A blog on PHP, JavaScript, and more

Add additional attributes in request in Laravel

Sometimes, you might want to attach additional attributes to the original request that has made to the Laravel application. For instance, you want to put your own check in the middleware to see if the user is permitted to access the page or not, and pass that “check” by attaching it as an additional attribute to the request.

This way you can also prevent duplicating code, where you would repeat the same code (or query) in the middleware and in the controller. For instance take following. If I want to only allow users which has is_active set to “1”, I would write the following query twice like so.

  • SomeUserMiddleware.php
public function handle($request, Closure $next)
{
    //get the user Id
    $userId = $request->route('id');

    //find the user
    $user = User::where('is_active', 1)->where('id', $userId)->first();

    //check if the logged in user exists
    if (!$user->exists()) {
        //redirect them if they don't exist
        return redirect()->route('redirectRoute');
    }

    return $next($request);
}
  • UserController.php
public function view($id)
{
    $user = User::where('is_active', 1)->where('id', $userId)->first();
    return view('users.view', ['page' => $user]);
}

As you can see, the query to fetch the user has been written twice. This is simply the waste of resources, right?

The merge method

You can re-factor the above code by calling merge method on the request and passing the $user from the middleware like so.
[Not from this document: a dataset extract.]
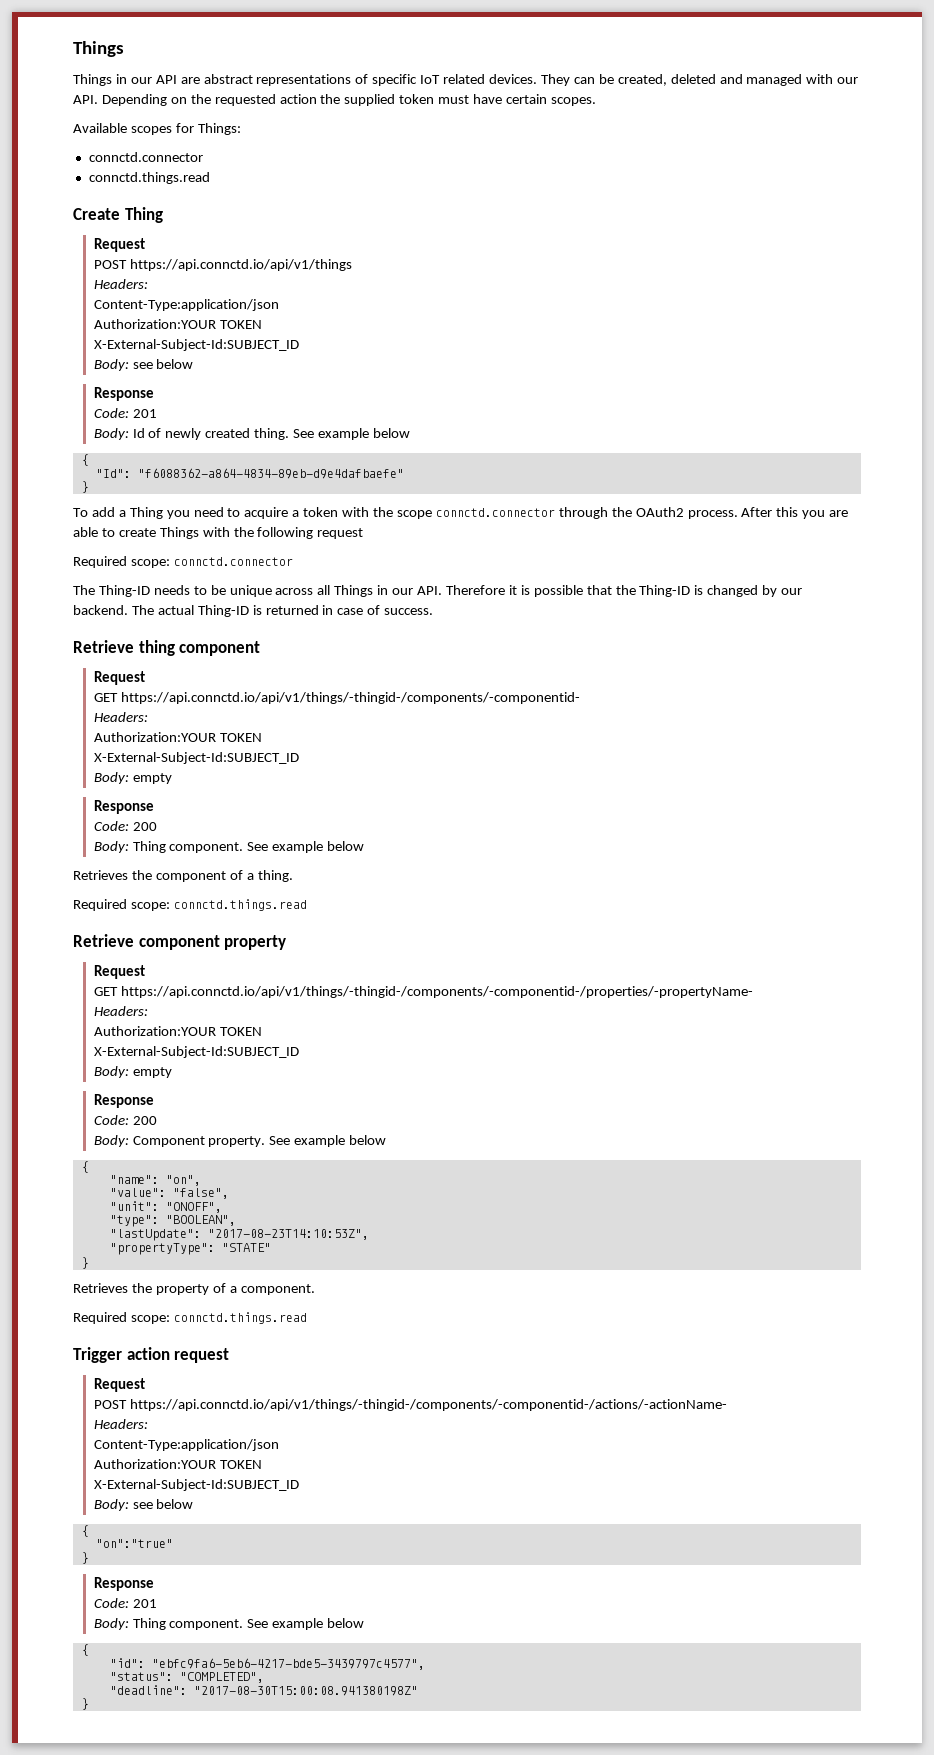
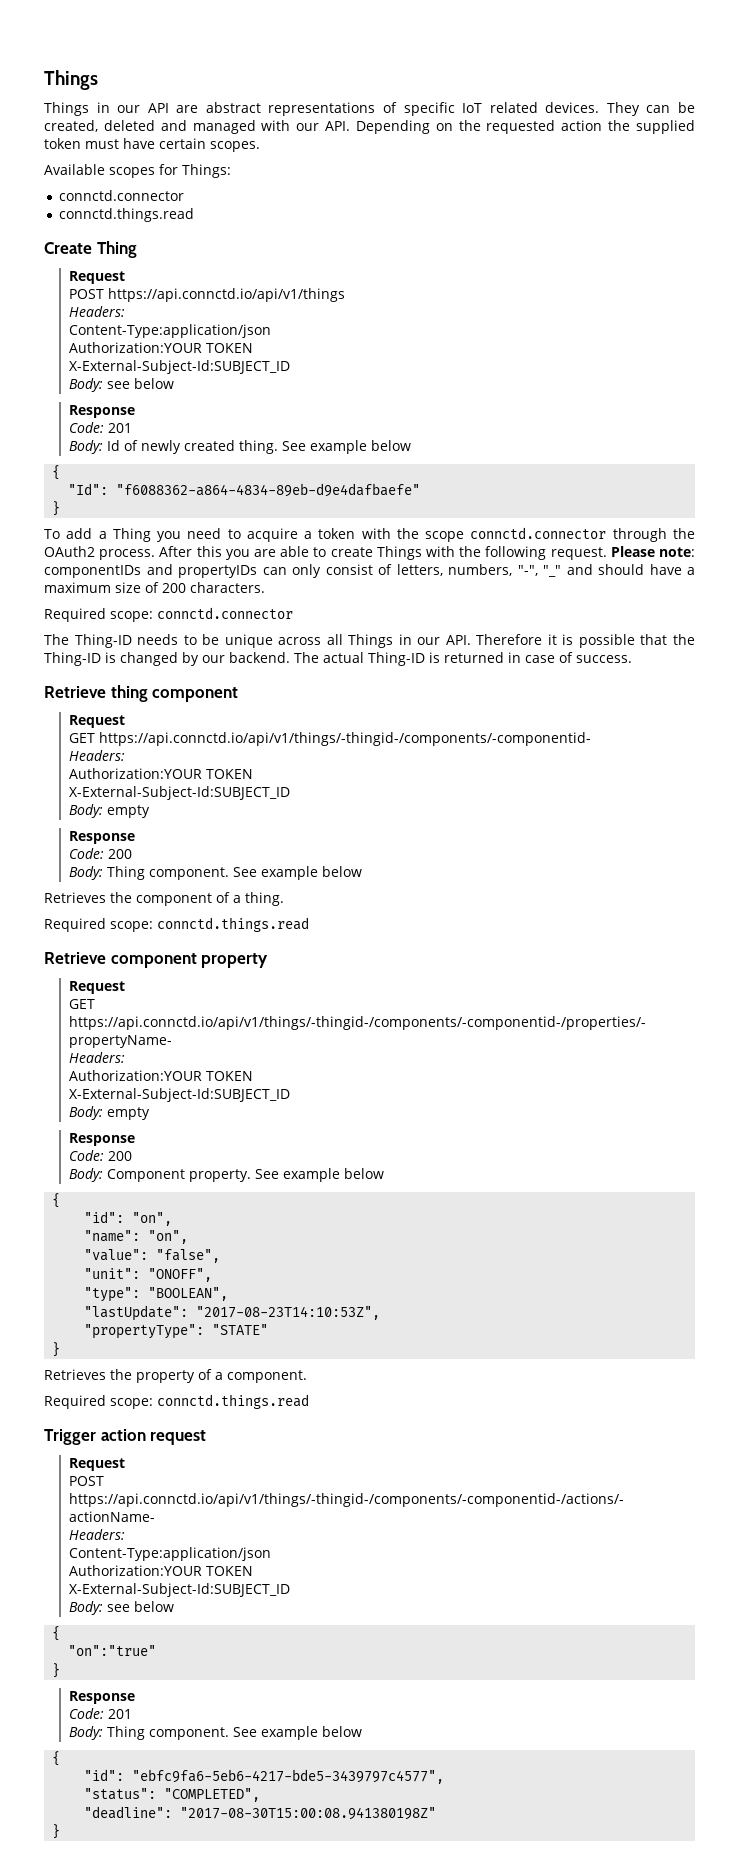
[317,528,364,539] request -> [550,546,695,560] [44,564,695,578] [44,582,265,593] request. Please note: componentIDs and propertyIDs can only consist of letters, numbers, "-", "_" and should have a maximum size of 200 characters.
(89, 1167) none -> [84,1211,173,1226] // "id": "on",

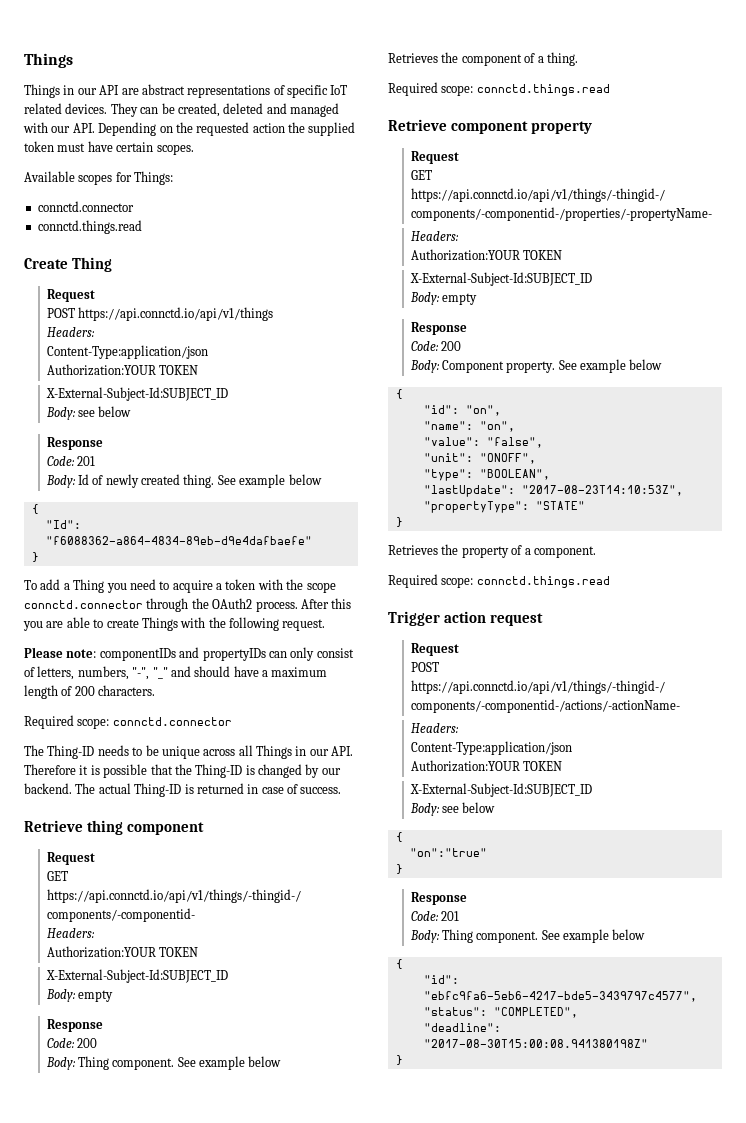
(607, 553) none -> (326, 625) //
[115,582,141,593] size -> [24,685,58,699] length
  • SomeUserMiddleware.php
public function handle($request, Closure $next)
{
    //get the user Id
    $userId = $request->route('id');

    //find the user
    $user = User::where('is_active', 1)->where('id', $userId)->first();

    //check if the logged in user exists
    if (!$user->exists()) {
        //redirect them if they don't exist
        return redirect()->route('redirectRoute');
    }

    //pass the attribute onto the request
    $request->merge(['user' => $user]);

    return $next($request);
}

And retrieve, let’s say, in a controller like so.

  • UserController.php
public function view($id)
{
    return view('users.view', ['user' => $request->user]);
}

The benefit of above is now we only need to execute the single query and pass it onto the request which can be re-utilized elsewhere (in our case a controller). And apart from this, this will also make controllers “thin” as an added bonus!